The Taos Spring Art Walk is highlighted by art displayed on the town's museums, galleries and downtown buildings. Photograph courtesy of Paseo Projects.
See art on adobe.
Ken Price’s image of a classic movie drive-in covers the front of a defunct, adobe theater on the Taos plaza. It’s part of the Taos Spring Art Walk, an event created by Paseo Projects that uses light to display works from Taos museums and galleries on downtown buildings. Happening this Friday and Saturday from sunset to 10 p.m., the art walk anchors a week of activities that include virtual lectures, poetry readings, films, and performances—all available on the group’s website.
“It has been so much fun to use this as an opportunity to tell stories about the art and about the community,” says J. Matthew Thomas, executive director of Paseo Projects. “It sometimes reveals a new history or discovery in town.” The works are spaced throughout the plaza, with docents talking about them. Attendance is free.
Have a picnic in the park.
Continue this week’s Earth Day celebrations by spending some time outdoors when the temperatures in southern New Mexico will feel like summer. Mesilla Valley Bosque State Park, located about a mile west of Las Cruces, offers self-guided nature trails where you can see local wildlife, spot birds, and enjoy the aquatic ecosystem running along the Río Grande. Download a trail map, bring a picnic, and find the ideal spot to sit and enjoy the earth as it blossoms.
Martina Rosetta offers lessons on the art of horno cooking. Photograph courtesy of El Camino Real Trade Fair.
Learn a traditional way to bake.
Bake bread with Martina Rosetta (Santo Domingo Pueblo) during a virtual cooking demonstration on Friday at 6:30 p.m. via El Camino Real Trade Fair’s Facebook page, or its county webpage. Rosetta will explore the history, construction, and practice of baking in a traditional horno (an adobe beehive-shape oven) during the 15-minute video, plus demonstrate a simple bread recipe, how to prepare the horno, and what temperatures are ideal for cooking in it.

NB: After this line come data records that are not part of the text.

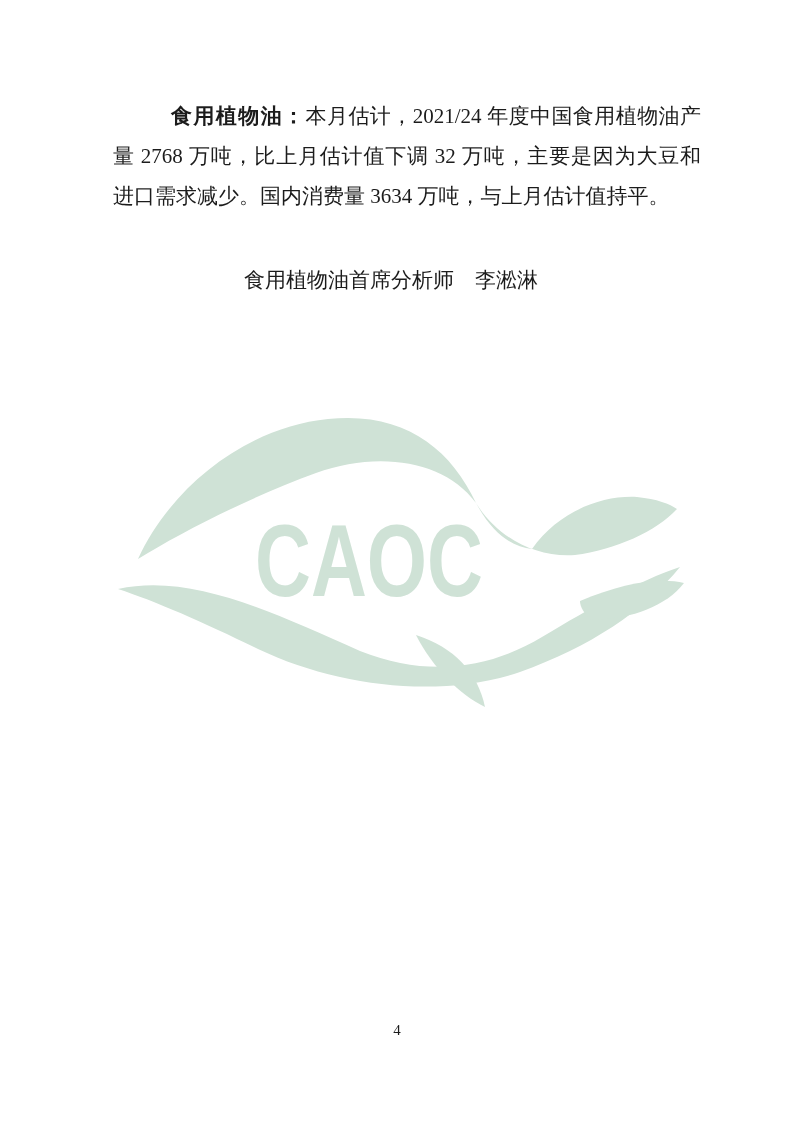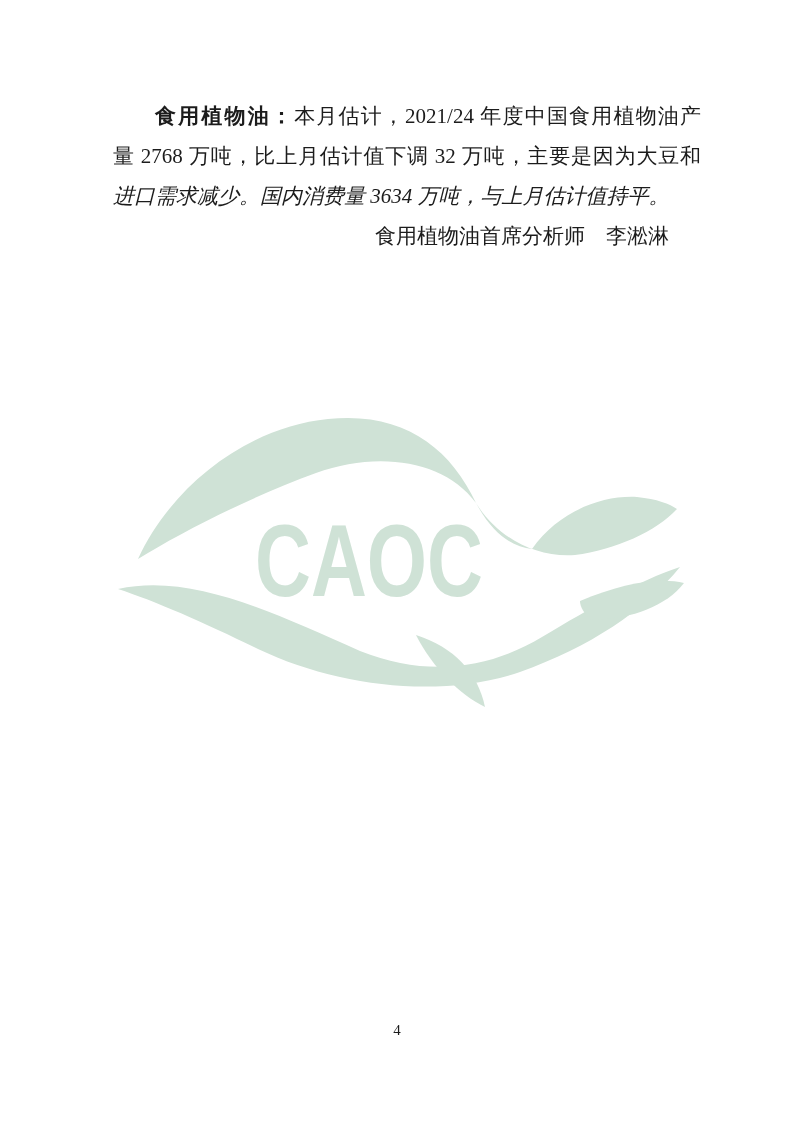--- a/index.html
+++ b/index.html
@@ -52,6 +52,7 @@
     font-weight: 700;
     font-family: "Liberation Sans", "DejaVu Sans", sans-serif;
     letter-spacing: 1px;
+    margin-left: 16px;
   }
   .signature {
     text-align: right;

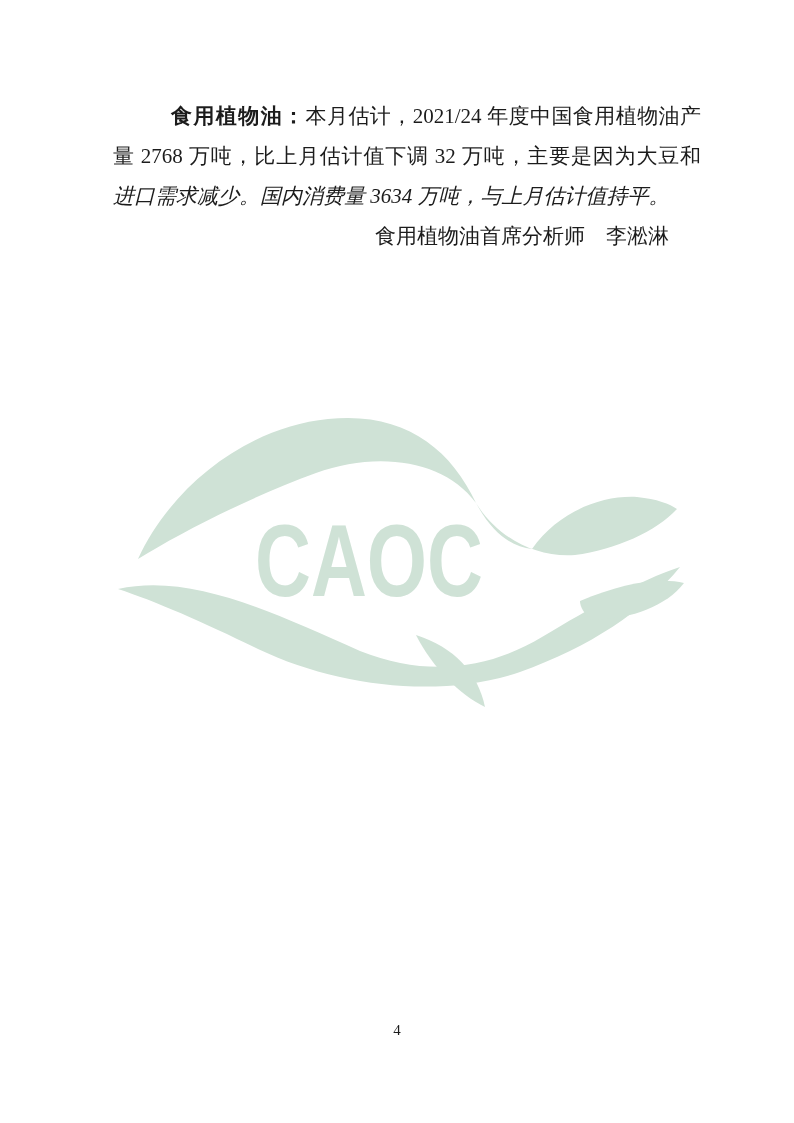--- a/index.html
+++ b/index.html
@@ -43,7 +43,6 @@
   .line.natural {
     text-align: left;
     text-align-last: left;
-    font-style: italic;
   }
   .line.first {
     text-indent: 42px;

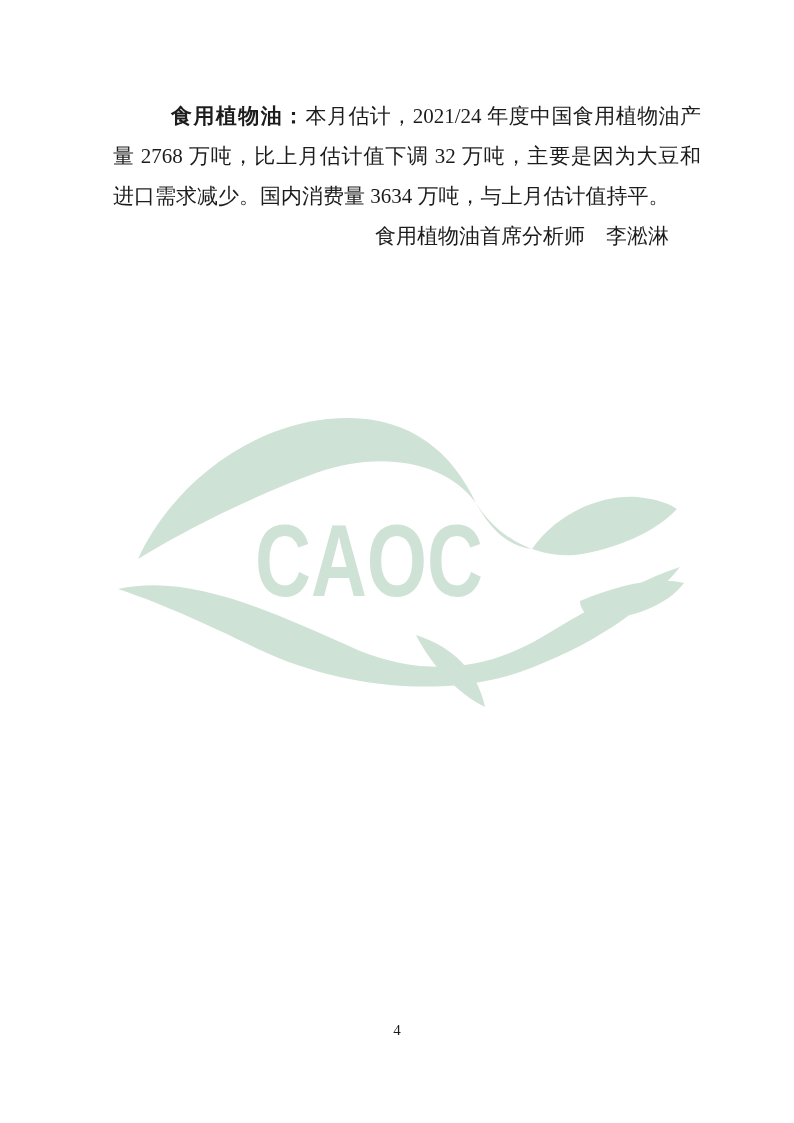--- a/index.html
+++ b/index.html
@@ -54,7 +54,8 @@
     margin-left: 16px;
   }
   .signature {
-    text-align: right;
+    margin-top: 44px;
+    text-align: center;
     padding-right: 32px;
     font-size: 21px;
     line-height: 40px;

“There’s quite an interesting history with horno ovens,” says Aaron Gardner, site manager at the Albuquerque Museum’s Casa San Ysidro, which created the cooking video in collaboration with the El Camino Real Trade Fair. “It was originally a Moorish influence on the Spanish, and the Spanish brought it to the pueblos, so there is a long history from Africa, along the Iberian Peninsula, and then all the way to New Mexico.”